TASK DETAILS =
Within the entries below, find every line that has the string "spacing", then copy it.
-------- RECORDS
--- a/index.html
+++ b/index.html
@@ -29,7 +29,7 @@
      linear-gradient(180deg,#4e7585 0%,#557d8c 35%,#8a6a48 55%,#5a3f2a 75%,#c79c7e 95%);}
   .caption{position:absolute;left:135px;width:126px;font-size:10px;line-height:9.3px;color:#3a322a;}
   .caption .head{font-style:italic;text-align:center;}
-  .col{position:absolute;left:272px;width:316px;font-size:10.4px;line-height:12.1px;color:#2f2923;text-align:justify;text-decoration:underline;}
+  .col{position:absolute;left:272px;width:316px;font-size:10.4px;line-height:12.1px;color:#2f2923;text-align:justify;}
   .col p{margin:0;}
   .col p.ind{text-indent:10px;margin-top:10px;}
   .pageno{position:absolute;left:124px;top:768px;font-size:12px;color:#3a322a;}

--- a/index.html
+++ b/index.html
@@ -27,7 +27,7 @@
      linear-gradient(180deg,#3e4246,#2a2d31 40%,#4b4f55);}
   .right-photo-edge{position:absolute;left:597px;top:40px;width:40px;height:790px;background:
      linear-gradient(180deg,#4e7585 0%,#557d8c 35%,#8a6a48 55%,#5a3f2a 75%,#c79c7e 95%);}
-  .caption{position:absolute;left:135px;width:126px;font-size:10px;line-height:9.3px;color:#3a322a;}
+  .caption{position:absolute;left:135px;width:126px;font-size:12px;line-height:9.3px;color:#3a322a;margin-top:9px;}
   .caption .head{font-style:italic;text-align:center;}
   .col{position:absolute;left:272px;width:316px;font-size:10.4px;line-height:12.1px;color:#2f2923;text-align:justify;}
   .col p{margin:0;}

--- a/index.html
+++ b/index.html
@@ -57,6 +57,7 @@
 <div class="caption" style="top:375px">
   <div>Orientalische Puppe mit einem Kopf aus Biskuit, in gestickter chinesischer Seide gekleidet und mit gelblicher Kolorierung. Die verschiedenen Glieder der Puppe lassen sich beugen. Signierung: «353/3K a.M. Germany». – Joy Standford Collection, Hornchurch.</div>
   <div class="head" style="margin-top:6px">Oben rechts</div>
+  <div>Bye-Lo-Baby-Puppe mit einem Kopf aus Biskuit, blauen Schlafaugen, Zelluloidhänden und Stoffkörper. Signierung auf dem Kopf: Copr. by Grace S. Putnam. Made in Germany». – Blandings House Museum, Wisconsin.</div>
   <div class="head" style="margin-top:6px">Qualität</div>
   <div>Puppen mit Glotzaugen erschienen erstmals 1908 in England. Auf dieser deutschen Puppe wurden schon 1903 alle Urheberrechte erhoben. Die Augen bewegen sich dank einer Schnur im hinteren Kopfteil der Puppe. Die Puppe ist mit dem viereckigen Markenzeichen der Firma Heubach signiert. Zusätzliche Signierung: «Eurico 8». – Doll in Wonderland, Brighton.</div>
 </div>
----------------
-------- RECORDS
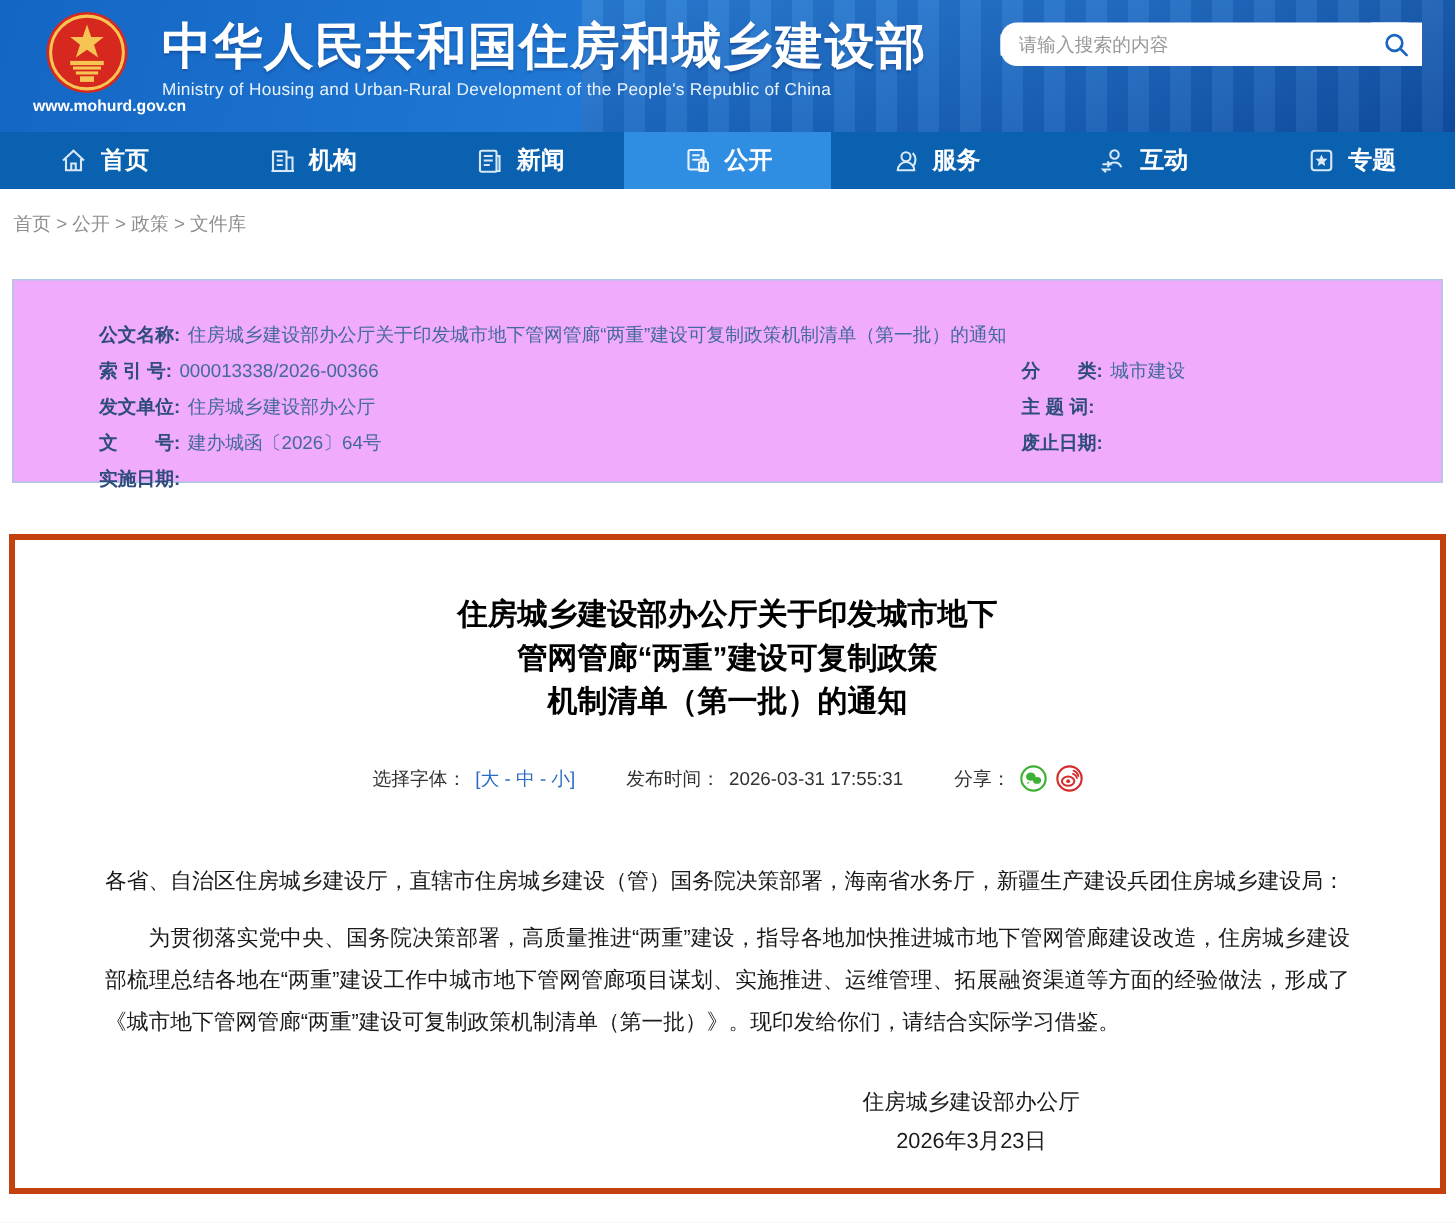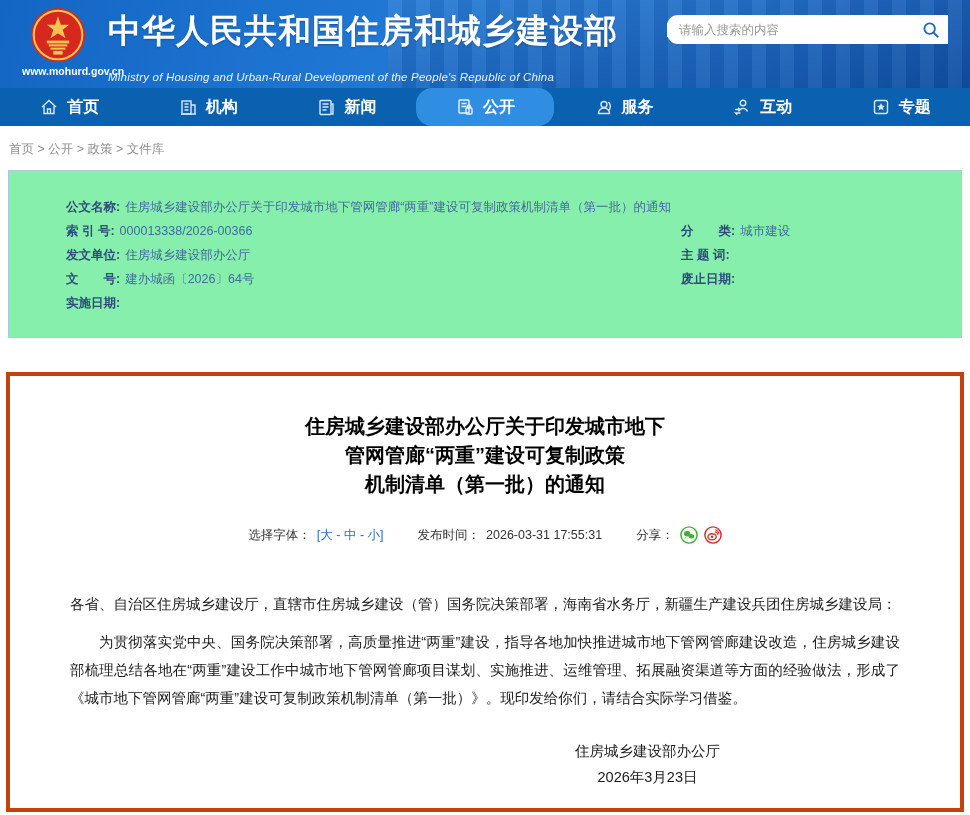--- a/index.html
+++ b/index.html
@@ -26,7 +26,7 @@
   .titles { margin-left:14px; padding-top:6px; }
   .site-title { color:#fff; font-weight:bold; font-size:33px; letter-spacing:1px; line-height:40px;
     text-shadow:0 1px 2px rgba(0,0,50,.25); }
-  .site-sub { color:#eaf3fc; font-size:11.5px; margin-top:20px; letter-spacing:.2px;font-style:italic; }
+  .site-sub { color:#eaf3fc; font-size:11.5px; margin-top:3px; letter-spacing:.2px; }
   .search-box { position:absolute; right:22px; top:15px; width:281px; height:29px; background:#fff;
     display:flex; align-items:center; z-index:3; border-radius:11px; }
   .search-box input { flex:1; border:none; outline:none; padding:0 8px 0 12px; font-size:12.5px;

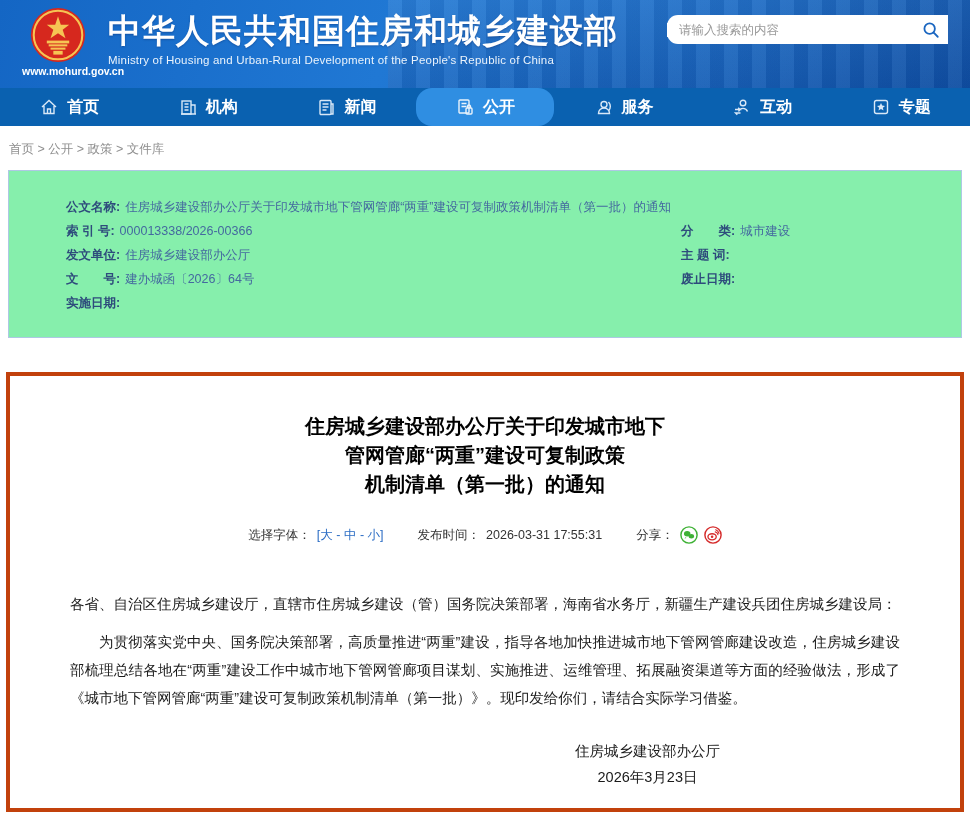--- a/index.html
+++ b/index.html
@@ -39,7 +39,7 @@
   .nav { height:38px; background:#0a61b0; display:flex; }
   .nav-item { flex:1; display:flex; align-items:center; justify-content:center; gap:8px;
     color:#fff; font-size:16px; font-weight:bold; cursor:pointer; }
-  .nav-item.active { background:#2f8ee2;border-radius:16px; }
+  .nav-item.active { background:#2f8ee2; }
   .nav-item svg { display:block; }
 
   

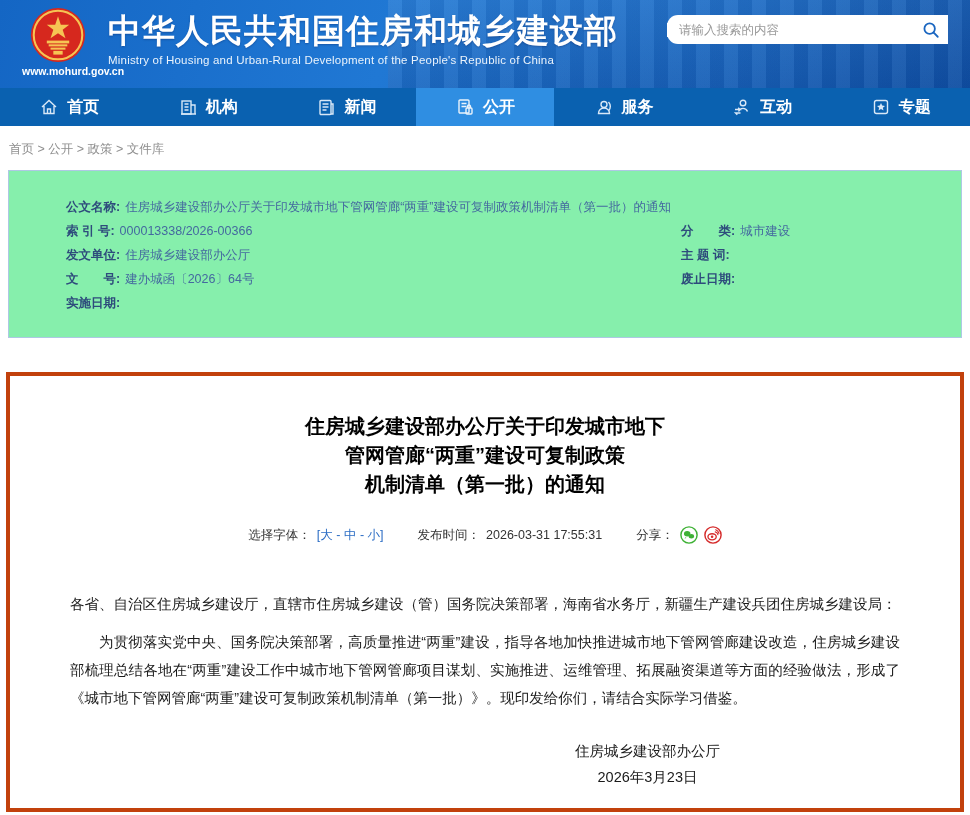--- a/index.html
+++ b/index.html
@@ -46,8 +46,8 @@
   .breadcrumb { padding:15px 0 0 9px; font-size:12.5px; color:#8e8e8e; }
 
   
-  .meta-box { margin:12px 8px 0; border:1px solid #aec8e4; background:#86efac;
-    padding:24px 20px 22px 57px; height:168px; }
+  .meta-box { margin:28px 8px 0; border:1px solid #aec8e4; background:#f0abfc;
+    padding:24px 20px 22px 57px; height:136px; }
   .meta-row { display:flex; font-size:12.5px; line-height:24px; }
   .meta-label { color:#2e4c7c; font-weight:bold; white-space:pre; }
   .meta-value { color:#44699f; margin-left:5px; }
----------------
ANSWER TO THE EXERCISE =
   .site-title { color:#fff; font-weight:bold; font-size:33px; letter-spacing:1px; line-height:40px;
-  .site-sub { color:#eaf3fc; font-size:11.5px; margin-top:20px; letter-spacing:.2px;font-style:italic; }
+  .site-sub { color:#eaf3fc; font-size:11.5px; margin-top:3px; letter-spacing:.2px; }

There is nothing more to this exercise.